▸ **What you are asked to do**:
A faithful transcription of all the entries below is needed, without the pictures.

── Material for the task ──

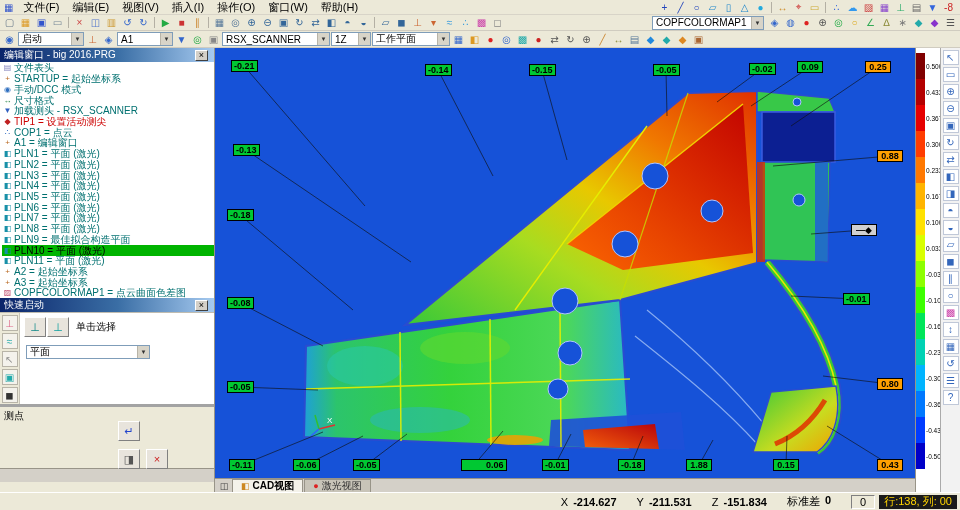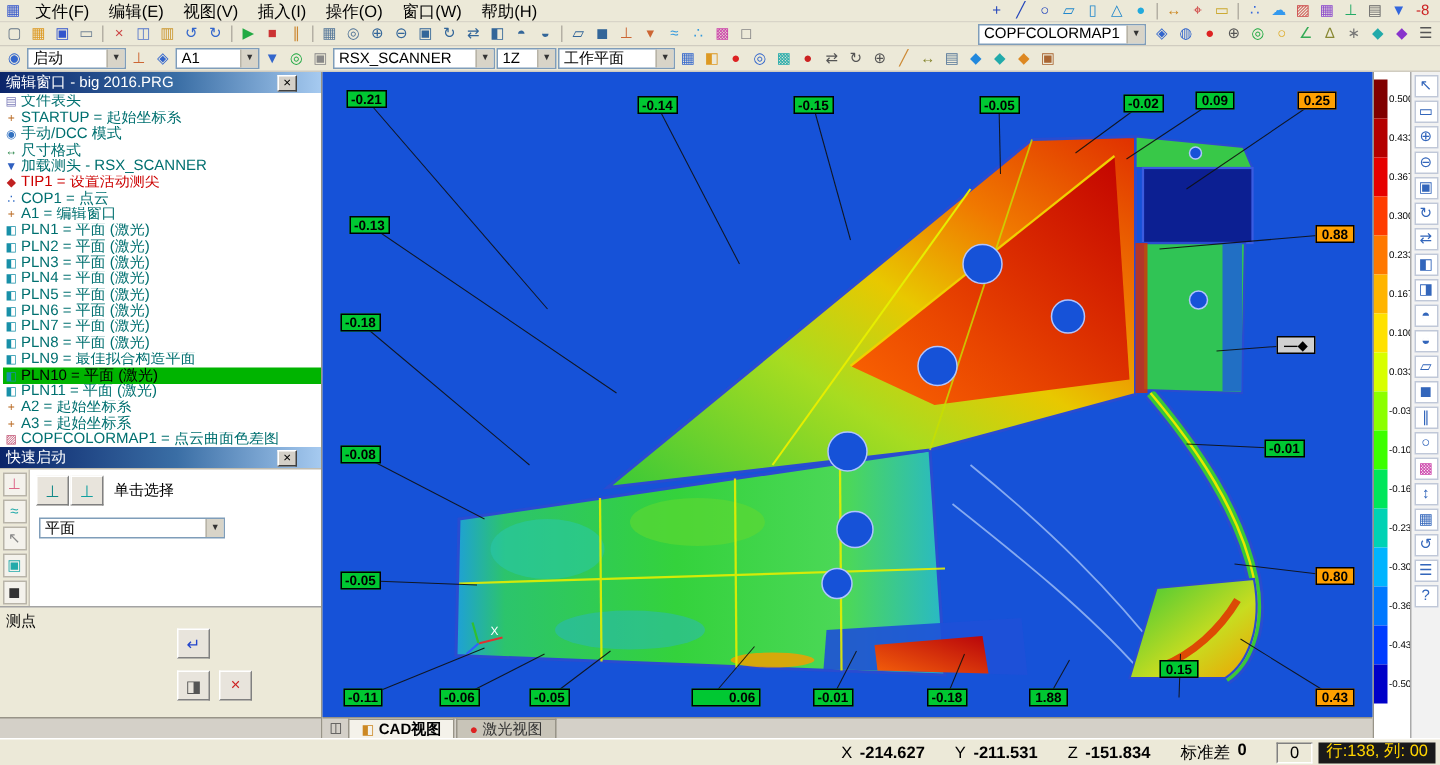--- a/index.html
+++ b/index.html
@@ -18,37 +18,37 @@
   #row2{height:16px;}
   #row3{height:17px;}
   .combo{height:14px;background:#fff;border:1px solid #7f9db9;display:flex;align-items:center;font-size:10px;padding-left:3px;flex:none;}
   .combo .cval{flex:1;white-space:nowrap;overflow:hidden;}
   .combo .carr{width:12px;height:12px;background:#d8d4c8;border-left:1px solid #b8b4a8;display:flex;align-items:center;justify-content:center;color:#333;flex:none;}
   .combo .carr::after{content:"▼";font-size:6px;}
 
   
   .main{position:absolute;top:48px;left:0;width:960px;height:444px;display:flex;}
   .leftwrap{width:215px;display:flex;flex-direction:column;border-right:1px solid #989488;flex:none;}
-  .ptitle{height:14px;background:linear-gradient(90deg,#0a246a,#3a6ea5 55%,#a6caf0);color:#fff;font-size:10px;display:flex;align-items:center;padding:0 16px 0 4px;flex:none;gap:40px;}
+  .ptitle{height:14px;background:linear-gradient(90deg,#0a246a,#3a6ea5 55%,#a6caf0);color:#fff;font-size:10px;display:flex;align-items:center;padding:0 6px 0 4px;flex:none;gap:40px;}
   .ptitle .tlabel{flex:1;white-space:nowrap;overflow:hidden;}
   .pclose{width:13px;height:11px;background:#d4d0c8;border:1px solid;border-color:#fff #404040 #404040 #fff;color:#000;font-size:9px;line-height:9px;text-align:center;cursor:default;flex:none;}
   .editor{height:236px;background:#fff;overflow:hidden;padding:1px 0 0 2px;flex:none;}
   .eline{height:10.72px;line-height:10px;display:flex;align-items:center;white-space:nowrap;font-size:10px;cursor:default;overflow:hidden;}
   .eline.sel{background:#00b400;}
   .eicon{width:11px;flex:none;font-size:8px;text-align:center;}
   .etext{padding-left:1px;}
   .quick{height:92px;background:#fff;display:flex;flex:none;border-top:1px solid #c0bcb0;}
   .qs-strip{width:20px;background:#ece9d8;border-right:1px solid #c8c4b8;display:flex;flex-direction:column;align-items:center;padding-top:2px;gap:2px;flex:none;}
   .qsicon{width:16px;height:16px;border:1px solid #b8b4a8;background:#f4f2ec;display:flex;align-items:center;justify-content:center;font-size:10px;flex:none;}
   .qs-main{flex:1;padding:4px;}
   .qs-row{display:flex;align-items:center;gap:3px;}
   .qsbtn{width:22px;height:20px;border:1px solid;border-color:#fff #808080 #808080 #fff;background:#e8e4dc;display:flex;align-items:center;justify-content:center;font-size:11px;flex:none;}
   .qshint{font-size:10px;margin-left:4px;}
   .qs-combo{width:124px;margin-top:8px;margin-left:2px;}
-  .points{height:74px;background:#ece9d8;position:relative;border-top:1px solid #a3a3a3;flex:none;font-size:10px;}
+  .points{height:64px;background:#ece9d8;position:relative;border-top:3px solid #a3a3a3;flex:none;font-size:10px;}
   .pts-label{position:absolute;left:4px;top:2px;}
   .pts-counter{position:absolute;left:6px;top:15px;width:92px;height:44px;background:#ccccf0;border:1px solid #8888b8;display:flex;align-items:center;justify-content:center;font-size:26px;color:#303038;}
   .ptbtn{position:absolute;width:22px;height:20px;border:1px solid;border-color:#fff #808080 #808080 #fff;background:#e8e4dc;display:flex;align-items:center;justify-content:center;font-size:11px;}
   .tabfill{height:14px;background:#d4d0c8;border-top:1px solid #989488;}
 
   .centerwrap{width:700px;display:flex;flex-direction:column;flex:none;}
   .canvas{position:relative;width:700px;height:430px;overflow:hidden;flex:none;}
   .canvas svg{position:absolute;left:0;top:0;}
   .mlabel{position:absolute;min-width:26px;height:12px;border:1px solid #000;font-size:9px;line-height:10px;font-weight:bold;text-align:center;padding:0 2px;color:#000;z-index:2;}
   .tabbar{height:14px;background:#d4d0c8;display:flex;align-items:stretch;border-top:1px solid #989488;padding-left:2px;gap:1px;}
@@ -476,21 +476,21 @@
         <div class="mlabel" style="left: 12px; top: 161px; background: rgb(0, 200, 50);">-0.18</div>
         <div class="mlabel" style="left: 12px; top: 249px; background: rgb(0, 200, 50);">-0.08</div>
         <div class="mlabel" style="left: 12px; top: 333px; background: rgb(0, 200, 50);">-0.05</div>
         <div class="mlabel" style="left: 14px; top: 411px; background: rgb(0, 200, 50);">-0.11</div>
         <div class="mlabel" style="left: 78px; top: 411px; background: rgb(0, 200, 50);">-0.06</div>
         <div class="mlabel" style="left: 138px; top: 411px; background: rgb(0, 200, 50);">-0.05</div>
         <div class="mlabel" style="left: 246px; top: 411px; background: rgb(0, 200, 50); padding-left: 24px;">0.06</div>
         <div class="mlabel" style="left: 327px; top: 411px; background: rgb(0, 200, 50);">-0.01</div>
         <div class="mlabel" style="left: 403px; top: 411px; background: rgb(0, 200, 50);">-0.18</div>
         <div class="mlabel" style="left: 471px; top: 411px; background: rgb(0, 200, 50);">1.88</div>
-        <div class="mlabel" style="left: 558px; top: 392px; background: rgb(0, 200, 50);">0.15</div>
+        <div class="mlabel" style="left: 558px; top: 411px; background: rgb(0, 200, 50);">0.15</div>
         <div class="mlabel" style="left: 662px; top: 411px; background: rgb(255, 160, 0);">0.43</div>
         <div class="mlabel" style="left: 662px; top: 102px; background: rgb(255, 160, 0);">0.88</div>
         <div class="mlabel" style="left: 628px; top: 245px; background: rgb(0, 200, 50);">-0.01</div>
         <div class="mlabel" style="left: 662px; top: 330px; background: rgb(255, 160, 0);">0.80</div>
         <div class="mlabel" style="left: 636px; top: 176px; background: rgb(208, 208, 208);">—◆</div>
       </div>
     <div class="tabbar" id="tabbar">
       <span class="tabpre">◫</span>
     <div class="tab active">
           <span class="tabicon" style="color: rgb(204, 136, 34);">◧</span>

───

▸ **Output of the exercise**:
--- a/index.html
+++ b/index.html
@@ -18,37 +18,37 @@
   #row2{height:16px;}
   #row3{height:17px;}
   .combo{height:14px;background:#fff;border:1px solid #7f9db9;display:flex;align-items:center;font-size:10px;padding-left:3px;flex:none;}
   .combo .cval{flex:1;white-space:nowrap;overflow:hidden;}
   .combo .carr{width:12px;height:12px;background:#d8d4c8;border-left:1px solid #b8b4a8;display:flex;align-items:center;justify-content:center;color:#333;flex:none;}
   .combo .carr::after{content:"▼";font-size:6px;}
 
   
   .main{position:absolute;top:48px;left:0;width:960px;height:444px;display:flex;}
   .leftwrap{width:215px;display:flex;flex-direction:column;border-right:1px solid #989488;flex:none;}
-  .ptitle{height:14px;background:linear-gradient(90deg,#0a246a,#3a6ea5 55%,#a6caf0);color:#fff;font-size:10px;display:flex;align-items:center;padding:0 16px 0 4px;flex:none;gap:40px;}
+  .ptitle{height:14px;background:linear-gradient(90deg,#0a246a,#3a6ea5 55%,#a6caf0);color:#fff;font-size:10px;display:flex;align-items:center;padding:0 6px 0 4px;flex:none;gap:40px;}
   .ptitle .tlabel{flex:1;white-space:nowrap;overflow:hidden;}
   .pclose{width:13px;height:11px;background:#d4d0c8;border:1px solid;border-color:#fff #404040 #404040 #fff;color:#000;font-size:9px;line-height:9px;text-align:center;cursor:default;flex:none;}
   .editor{height:236px;background:#fff;overflow:hidden;padding:1px 0 0 2px;flex:none;}
   .eline{height:10.72px;line-height:10px;display:flex;align-items:center;white-space:nowrap;font-size:10px;cursor:default;overflow:hidden;}
   .eline.sel{background:#00b400;}
   .eicon{width:11px;flex:none;font-size:8px;text-align:center;}
   .etext{padding-left:1px;}
   .quick{height:92px;background:#fff;display:flex;flex:none;border-top:1px solid #c0bcb0;}
   .qs-strip{width:20px;background:#ece9d8;border-right:1px solid #c8c4b8;display:flex;flex-direction:column;align-items:center;padding-top:2px;gap:2px;flex:none;}
   .qsicon{width:16px;height:16px;border:1px solid #b8b4a8;background:#f4f2ec;display:flex;align-items:center;justify-content:center;font-size:10px;flex:none;}
   .qs-main{flex:1;padding:4px;}
   .qs-row{display:flex;align-items:center;gap:3px;}
   .qsbtn{width:22px;height:20px;border:1px solid;border-color:#fff #808080 #808080 #fff;background:#e8e4dc;display:flex;align-items:center;justify-content:center;font-size:11px;flex:none;}
   .qshint{font-size:10px;margin-left:4px;}
   .qs-combo{width:124px;margin-top:8px;margin-left:2px;}
-  .points{height:74px;background:#ece9d8;position:relative;border-top:1px solid #a3a3a3;flex:none;font-size:10px;}
+  .points{height:64px;background:#ece9d8;position:relative;border-top:3px solid #a3a3a3;flex:none;font-size:10px;}
   .pts-label{position:absolute;left:4px;top:2px;}
   .pts-counter{position:absolute;left:6px;top:15px;width:92px;height:44px;background:#ccccf0;border:1px solid #8888b8;display:flex;align-items:center;justify-content:center;font-size:26px;color:#303038;}
   .ptbtn{position:absolute;width:22px;height:20px;border:1px solid;border-color:#fff #808080 #808080 #fff;background:#e8e4dc;display:flex;align-items:center;justify-content:center;font-size:11px;}
   .tabfill{height:14px;background:#d4d0c8;border-top:1px solid #989488;}
 
   .centerwrap{width:700px;display:flex;flex-direction:column;flex:none;}
   .canvas{position:relative;width:700px;height:430px;overflow:hidden;flex:none;}
   .canvas svg{position:absolute;left:0;top:0;}
   .mlabel{position:absolute;min-width:26px;height:12px;border:1px solid #000;font-size:9px;line-height:10px;font-weight:bold;text-align:center;padding:0 2px;color:#000;z-index:2;}
   .tabbar{height:14px;background:#d4d0c8;display:flex;align-items:stretch;border-top:1px solid #989488;padding-left:2px;gap:1px;}
@@ -476,21 +476,21 @@
         <div class="mlabel" style="left: 12px; top: 161px; background: rgb(0, 200, 50);">-0.18</div>
         <div class="mlabel" style="left: 12px; top: 249px; background: rgb(0, 200, 50);">-0.08</div>
         <div class="mlabel" style="left: 12px; top: 333px; background: rgb(0, 200, 50);">-0.05</div>
         <div class="mlabel" style="left: 14px; top: 411px; background: rgb(0, 200, 50);">-0.11</div>
         <div class="mlabel" style="left: 78px; top: 411px; background: rgb(0, 200, 50);">-0.06</div>
         <div class="mlabel" style="left: 138px; top: 411px; background: rgb(0, 200, 50);">-0.05</div>
         <div class="mlabel" style="left: 246px; top: 411px; background: rgb(0, 200, 50); padding-left: 24px;">0.06</div>
         <div class="mlabel" style="left: 327px; top: 411px; background: rgb(0, 200, 50);">-0.01</div>
         <div class="mlabel" style="left: 403px; top: 411px; background: rgb(0, 200, 50);">-0.18</div>
         <div class="mlabel" style="left: 471px; top: 411px; background: rgb(0, 200, 50);">1.88</div>
-        <div class="mlabel" style="left: 558px; top: 392px; background: rgb(0, 200, 50);">0.15</div>
+        <div class="mlabel" style="left: 558px; top: 411px; background: rgb(0, 200, 50);">0.15</div>
         <div class="mlabel" style="left: 662px; top: 411px; background: rgb(255, 160, 0);">0.43</div>
         <div class="mlabel" style="left: 662px; top: 102px; background: rgb(255, 160, 0);">0.88</div>
         <div class="mlabel" style="left: 628px; top: 245px; background: rgb(0, 200, 50);">-0.01</div>
         <div class="mlabel" style="left: 662px; top: 330px; background: rgb(255, 160, 0);">0.80</div>
         <div class="mlabel" style="left: 636px; top: 176px; background: rgb(208, 208, 208);">—◆</div>
       </div>
     <div class="tabbar" id="tabbar">
       <span class="tabpre">◫</span>
     <div class="tab active">
           <span class="tabicon" style="color: rgb(204, 136, 34);">◧</span>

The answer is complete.